When Walter Iooss was a teenager in East Orange, New Jersey, he couldn’t imagine that anything would ever replace the joy and intensity of the stickball games that absorbed his summer days.  Four decades have passed, and now Steve Fine, Sports Illustrated magazine’s director of photography, calls Iooss the foremost sports photographer of his generation, "a fixture in American journalism to a degree I think people who see the cover of Sports Illustrated don’t know."

They might be forgiven, although Iooss’s shots have graced the cover of Sports Illustrated over 200 times. Half of those readers weren’t even born in 1959 when Walter got his first assignment. He was told to go to Groton, Connecticut to photograph an octogenarian sailor named Arthur Chester, a man who had built a boat with no plans.  The picture made the back page. Iooss has built his own craft, four decades long in the making, also with no plans, just an intuitive gift for light and composition, and a restless internal compass that has pointed him back to the basics. In the fall of 1997, the compass pointed him east to the dimly lit ritualistic world of Thailand’s kick-boxers. The Thai retreat proved to be what the photographer hoped cleansing passage back through the "three Walters." Steve Fine’s short-hand term for Iooss’s artistic evolution, an assessment the photographer accepts.

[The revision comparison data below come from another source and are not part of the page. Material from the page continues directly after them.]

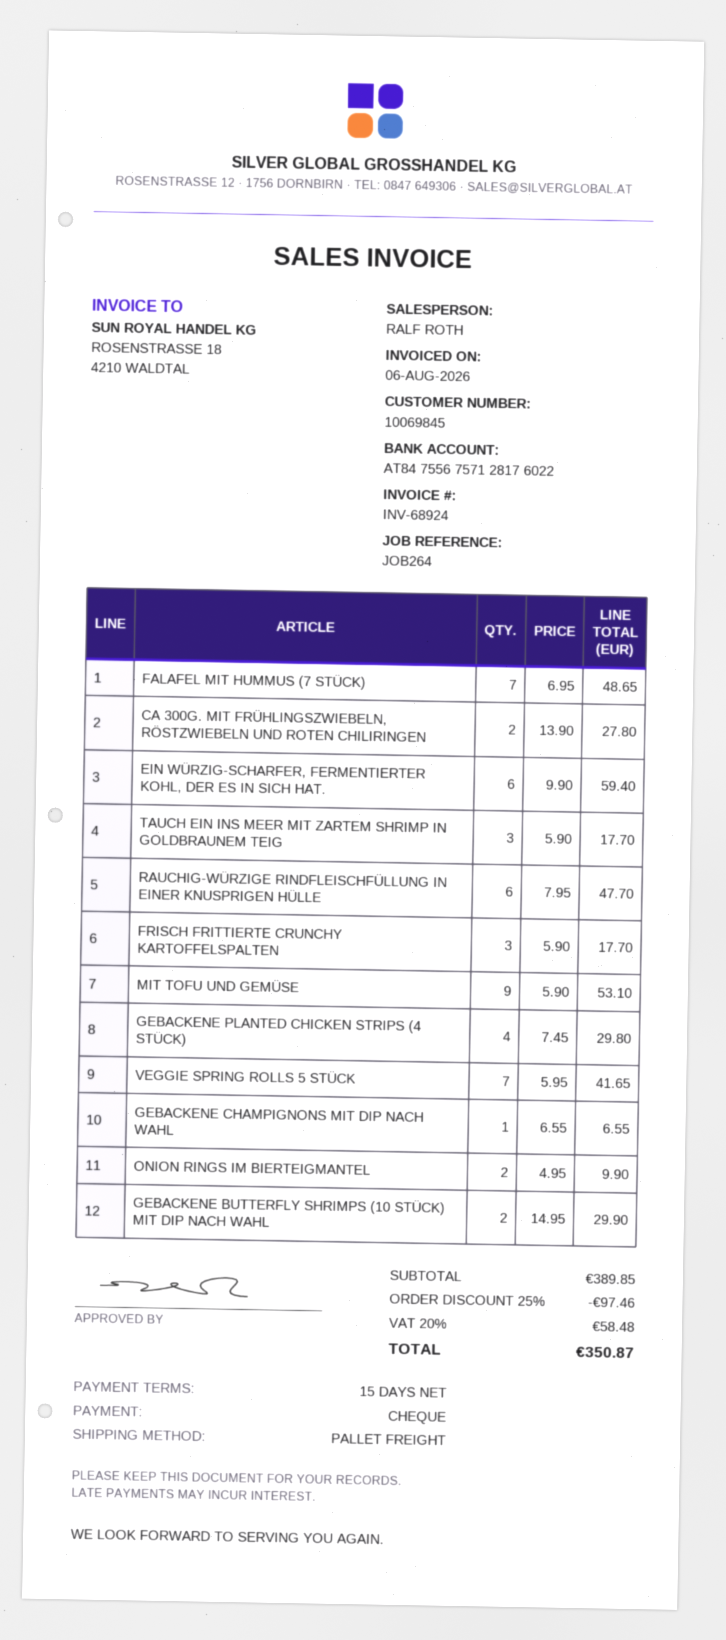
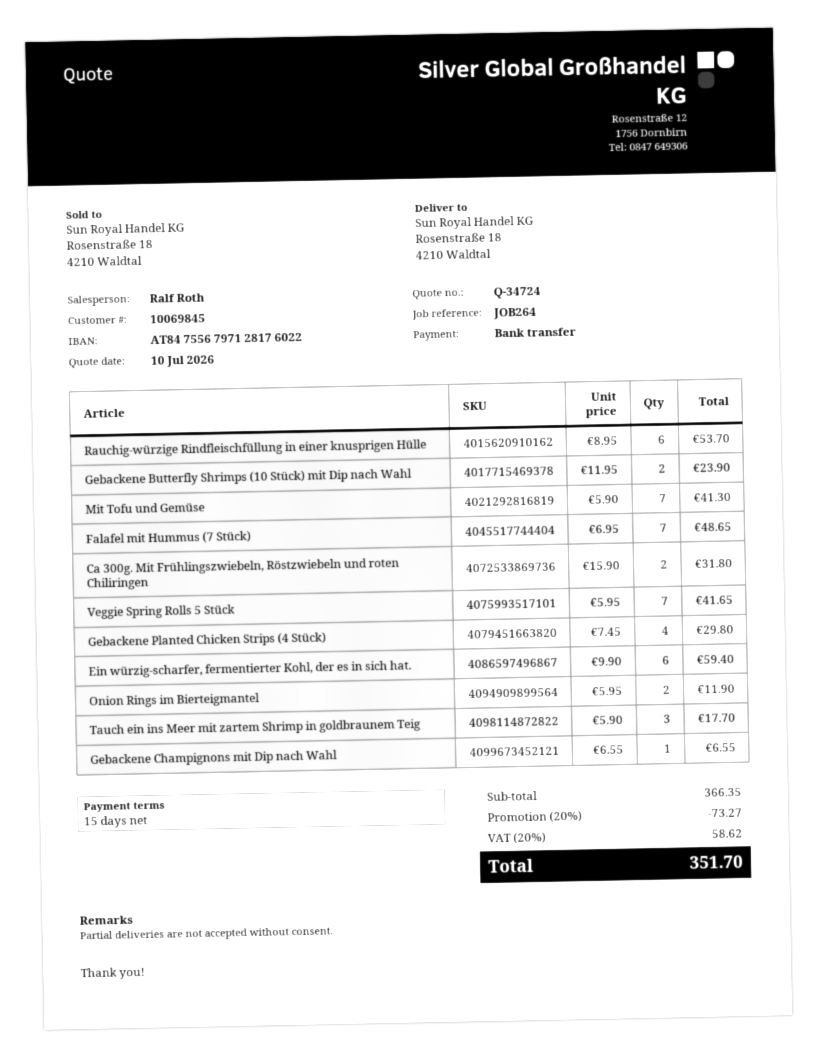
payment method: cheque -> bank transfer
bank account: AT847556757128176022 -> AT847556797128176022
CA 300G. MIT FRÜHLINGSZWIEBELN, RÖSTZWIEBELN UND ROTEN CHILIRINGEN: 2 x 13.90 = 27.80 -> 2 x 15.90 = 31.80
RAUCHIG-WÜRZIGE RINDFLEISCHFÜLLUNG IN EINER KNUSPRIGEN HÜLLE: 6 x 7.95 = 47.70 -> 6 x 8.95 = 53.70
FRISCH FRITTIERTE CRUNCHY KARTOFFELSPALTEN: 3 x 5.90 = 17.70 -> none
MIT TOFU UND GEMÜSE: 9 x 5.90 = 53.10 -> 7 x 5.90 = 41.30
ONION RINGS IM BIERTEIGMANTEL: 2 x 4.95 = 9.90 -> 2 x 5.95 = 11.90
GEBACKENE BUTTERFLY SHRIMPS (10 STÜCK) MIT DIP NACH WAHL: 2 x 14.95 = 29.90 -> 2 x 11.95 = 23.90
subtotal: 389.85 -> 366.35
discount: 25% = 97.46 -> 20% = 73.27
tax: 20% = 58.48 -> 20% = 58.62
total: 350.87 -> 351.70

The first Walter is the one who ran along the sidelines, a guerrilla armed with a Nikon focusing short and long lenses with amazing eye-hand coordination, while the old guard sat in the press box with their fixed-focus Graflex’s. He captured action in a way never seen before, and created a new, freer perspective. It was basic journalism but with a difference: extraordinary backgrounds. Iooss realized that while a 1,000 millimeter lens isolated the tennis player, golfer, outfielder, or wide-receiver he was shooting, the right background created the graphics that often clinched the shot.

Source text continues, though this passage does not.